→ DATA UNDER STUDY
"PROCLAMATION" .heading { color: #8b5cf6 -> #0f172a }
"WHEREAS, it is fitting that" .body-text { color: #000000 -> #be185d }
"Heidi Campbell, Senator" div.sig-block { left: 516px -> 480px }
==
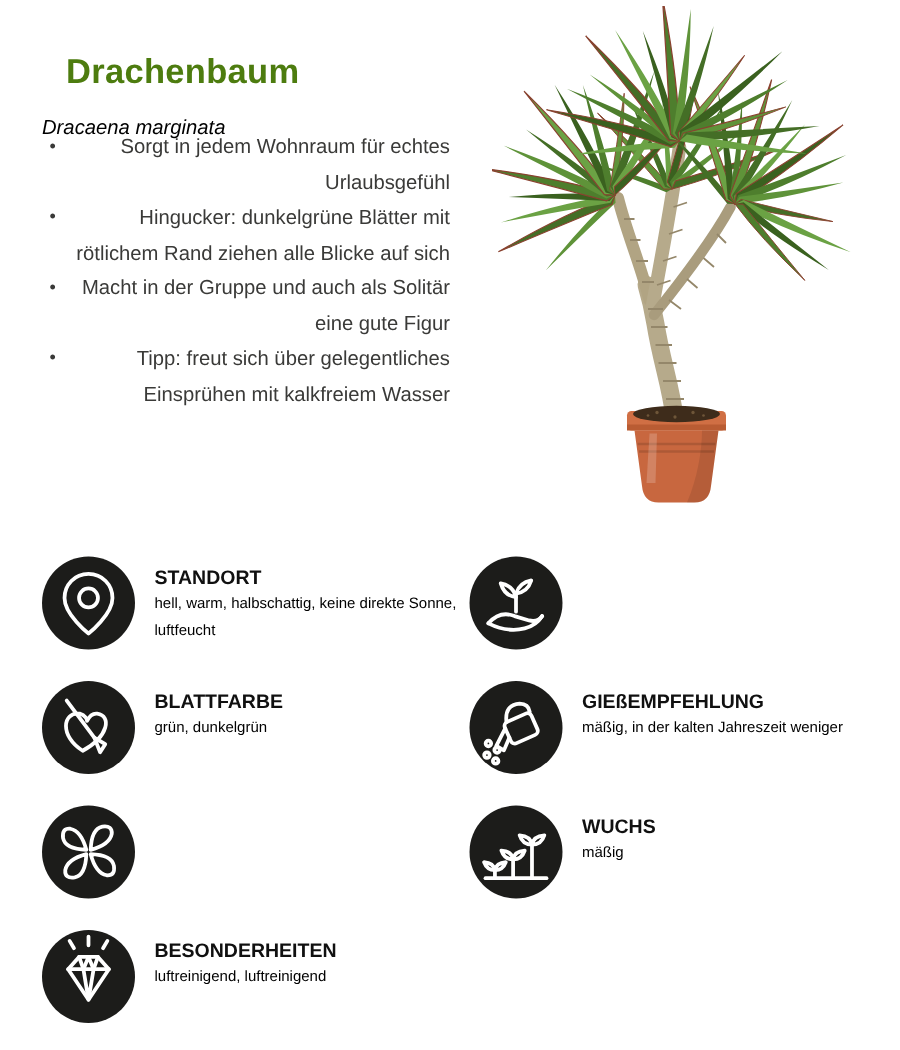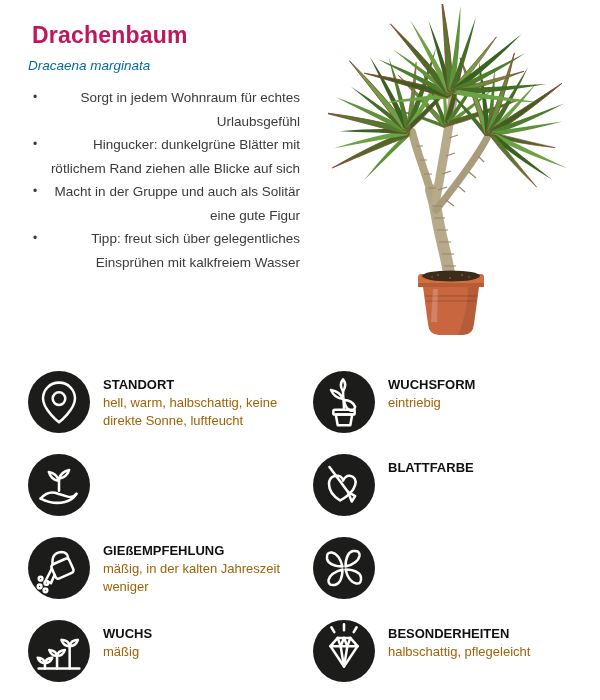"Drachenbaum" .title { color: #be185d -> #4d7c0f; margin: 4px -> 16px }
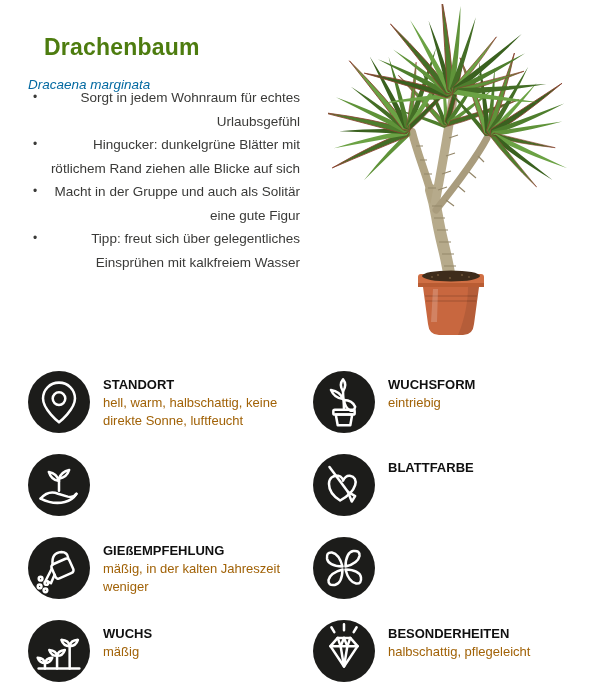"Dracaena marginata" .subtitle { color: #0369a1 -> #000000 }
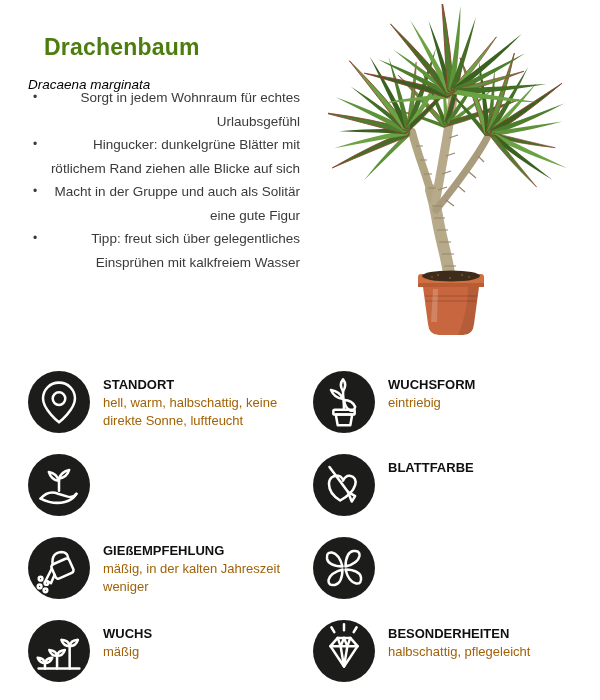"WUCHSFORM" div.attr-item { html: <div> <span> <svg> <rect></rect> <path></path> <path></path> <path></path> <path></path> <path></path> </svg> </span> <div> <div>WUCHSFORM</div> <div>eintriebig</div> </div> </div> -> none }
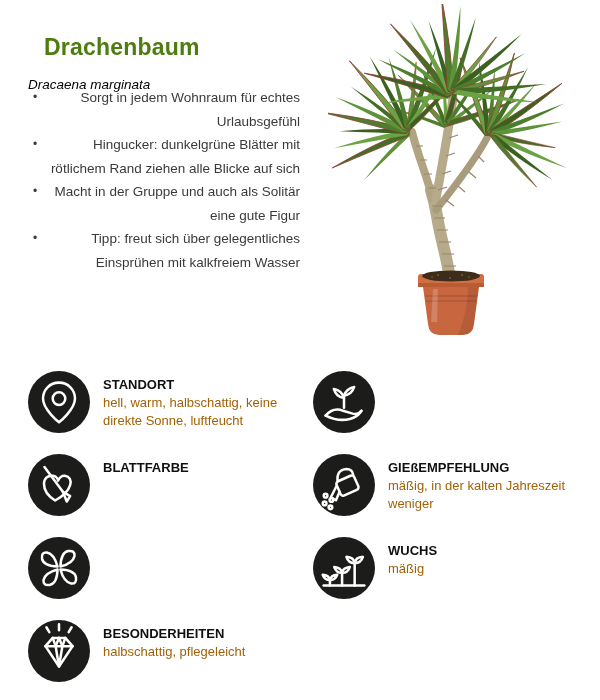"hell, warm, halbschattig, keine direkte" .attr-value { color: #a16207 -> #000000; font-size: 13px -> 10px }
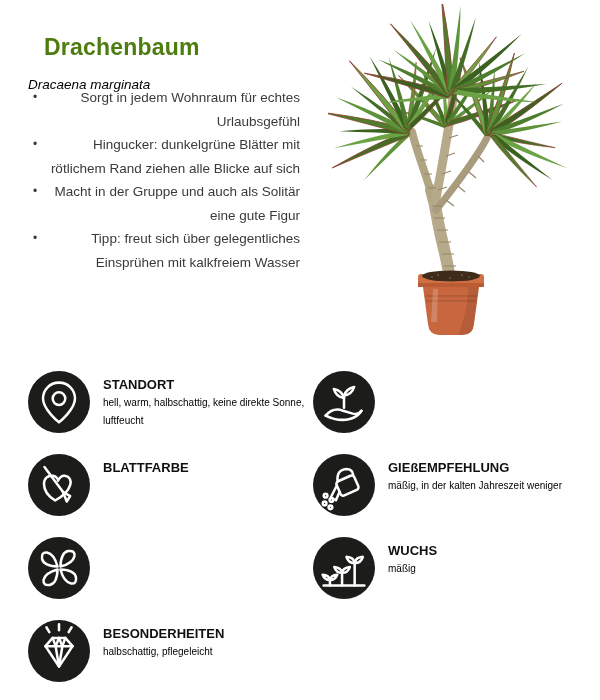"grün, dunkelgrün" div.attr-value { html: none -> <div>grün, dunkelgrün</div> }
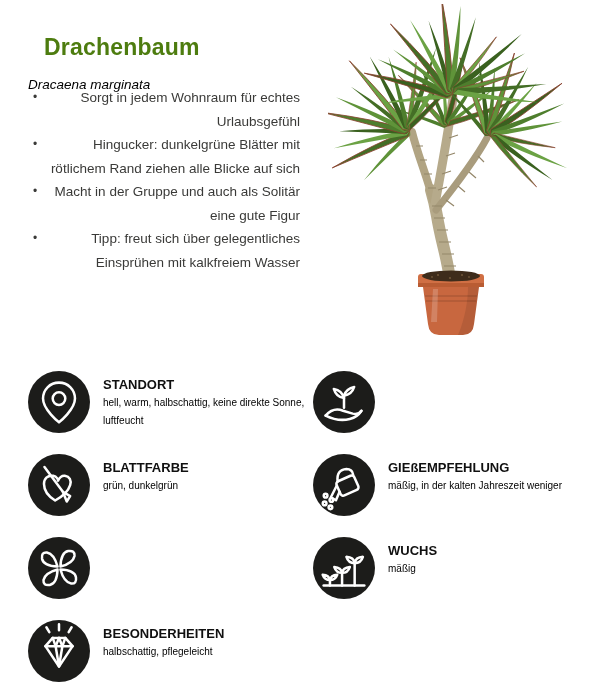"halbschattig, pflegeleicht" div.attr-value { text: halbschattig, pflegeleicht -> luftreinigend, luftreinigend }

→ YOUR ASSIGNMENT
Starting with the line that has "warm, halbschattig, keine" and ending with the line that has "text: halbschattig, pflegeleicht", repeat the lines above exactly, omitting every picture.

→ COMPLETED EXERCISE
"hell, warm, halbschattig, keine direkte" .attr-value { color: #a16207 -> #000000; font-size: 13px -> 10px }
"grün, dunkelgrün" div.attr-value { html: none -> <div>grün, dunkelgrün</div> }
"halbschattig, pflegeleicht" div.attr-value { text: halbschattig, pflegeleicht -> luftreinigend, luftreinigend }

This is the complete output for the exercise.